**DIRECTIONS:** Output the lines of the listing below exactly, starting at the line containing "CHF 0.69: 50 for 541.00 -> 50 for 578.50" and stopping after the last line, with any pictures dropped.

**PROVIDED RECORDS:**
- Opening Delimiter -

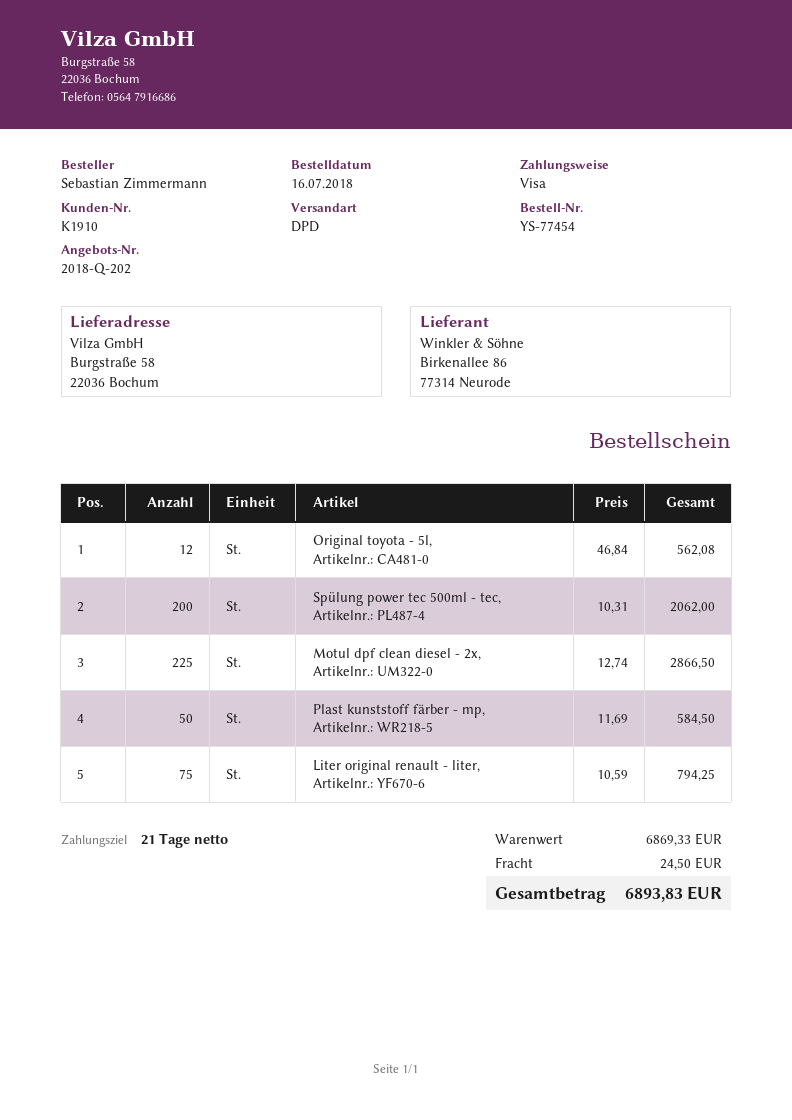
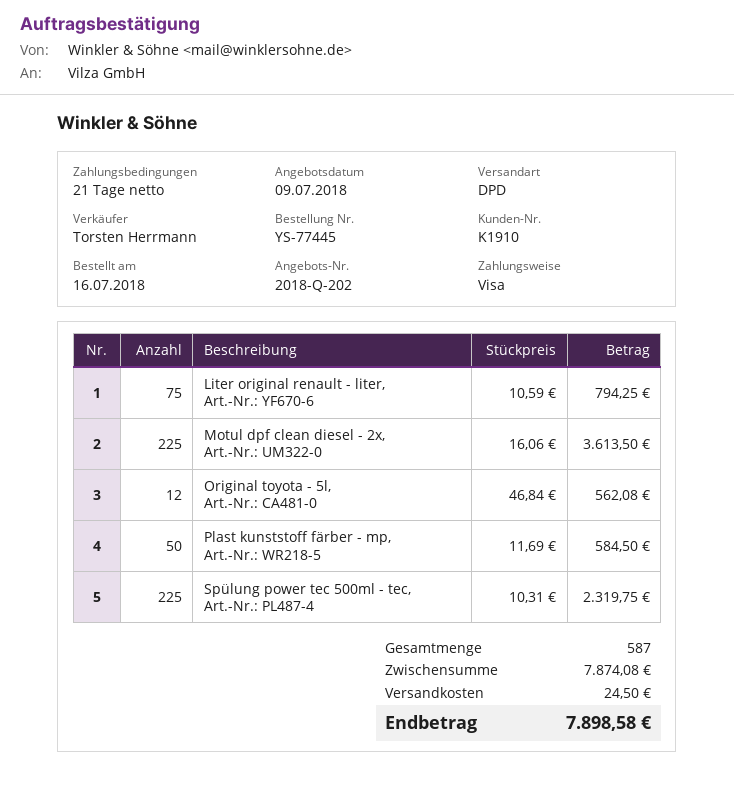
order number: YS-77454 -> YS-77445
Spülung power tec 500ml - tec,: 200 x 10.31 = 2062.00 -> 225 x 10.31 = 2319.75
Motul dpf clean diesel - 2x,: 225 x 12.74 = 2866.50 -> 225 x 16.06 = 3613.50
subtotal: 6869.33 -> 7874.08
total: 6893.83 -> 7898.58

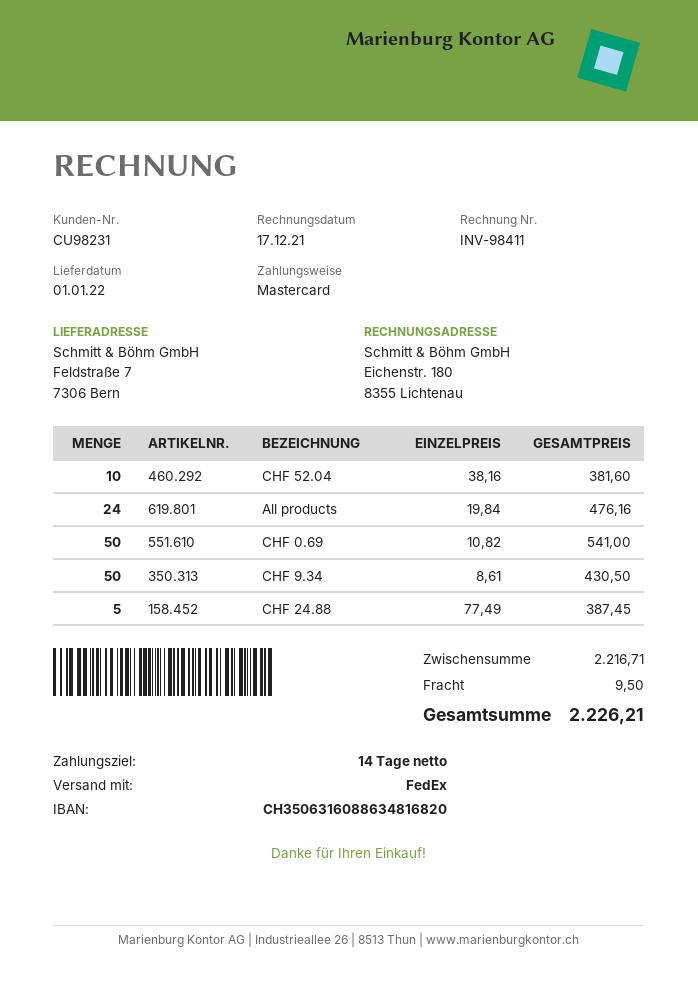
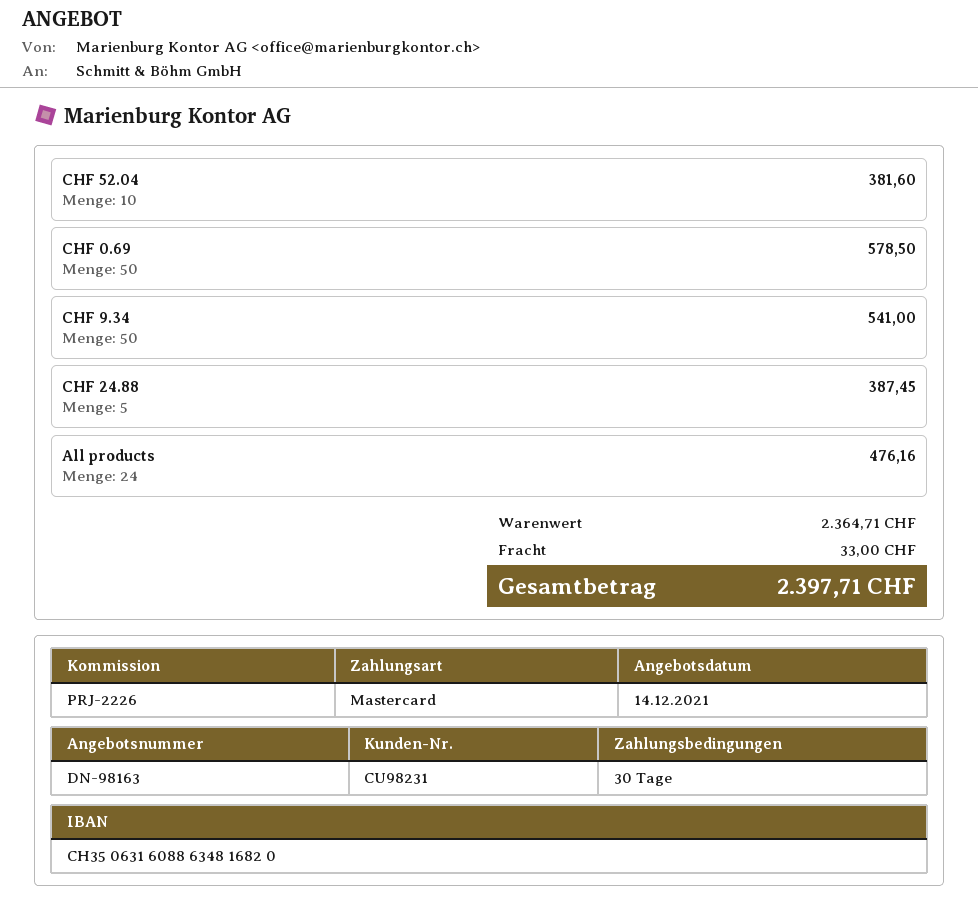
payment terms: 14 days -> 30 days
CHF 0.69: 50 for 541.00 -> 50 for 578.50
CHF 9.34: 50 for 430.50 -> 50 for 541.00
subtotal: 2216.71 -> 2364.71
shipping: 9.50 -> 33.00
total: 2226.21 -> 2397.71

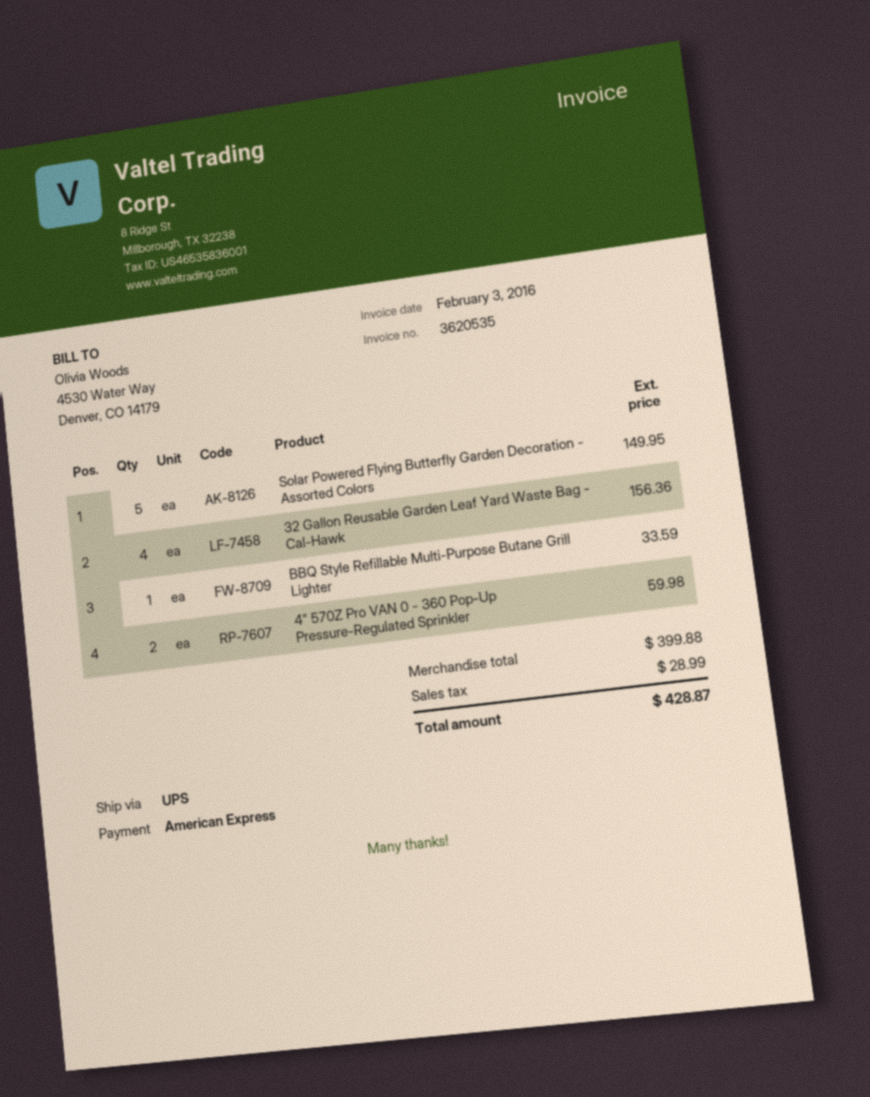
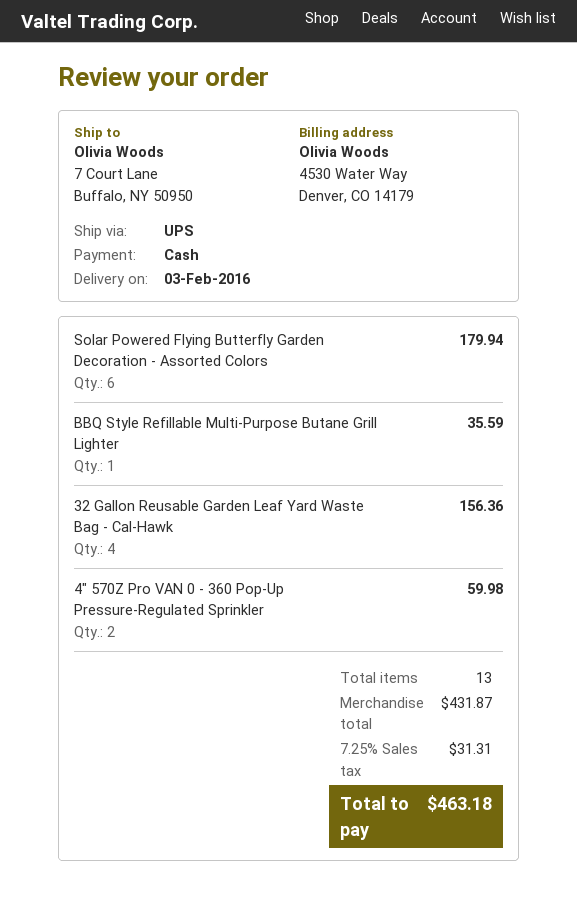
payment method: American Express -> cash
Solar Powered Flying Butterfly Garden Decoration - Assorted Colors: 5 for 149.95 -> 6 for 179.94
BBQ Style Refillable Multi-Purpose Butane Grill Lighter: 1 for 33.59 -> 1 for 35.59
subtotal: 399.88 -> 431.87
tax: 28.99 -> 31.31
total: 428.87 -> 463.18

- Closing Delimiter -

**OUTPUT OF THE TASK:**
CHF 0.69: 50 for 541.00 -> 50 for 578.50
CHF 9.34: 50 for 430.50 -> 50 for 541.00
subtotal: 2216.71 -> 2364.71
shipping: 9.50 -> 33.00
total: 2226.21 -> 2397.71

payment method: American Express -> cash
Solar Powered Flying Butterfly Garden Decoration - Assorted Colors: 5 for 149.95 -> 6 for 179.94
BBQ Style Refillable Multi-Purpose Butane Grill Lighter: 1 for 33.59 -> 1 for 35.59
subtotal: 399.88 -> 431.87
tax: 28.99 -> 31.31
total: 428.87 -> 463.18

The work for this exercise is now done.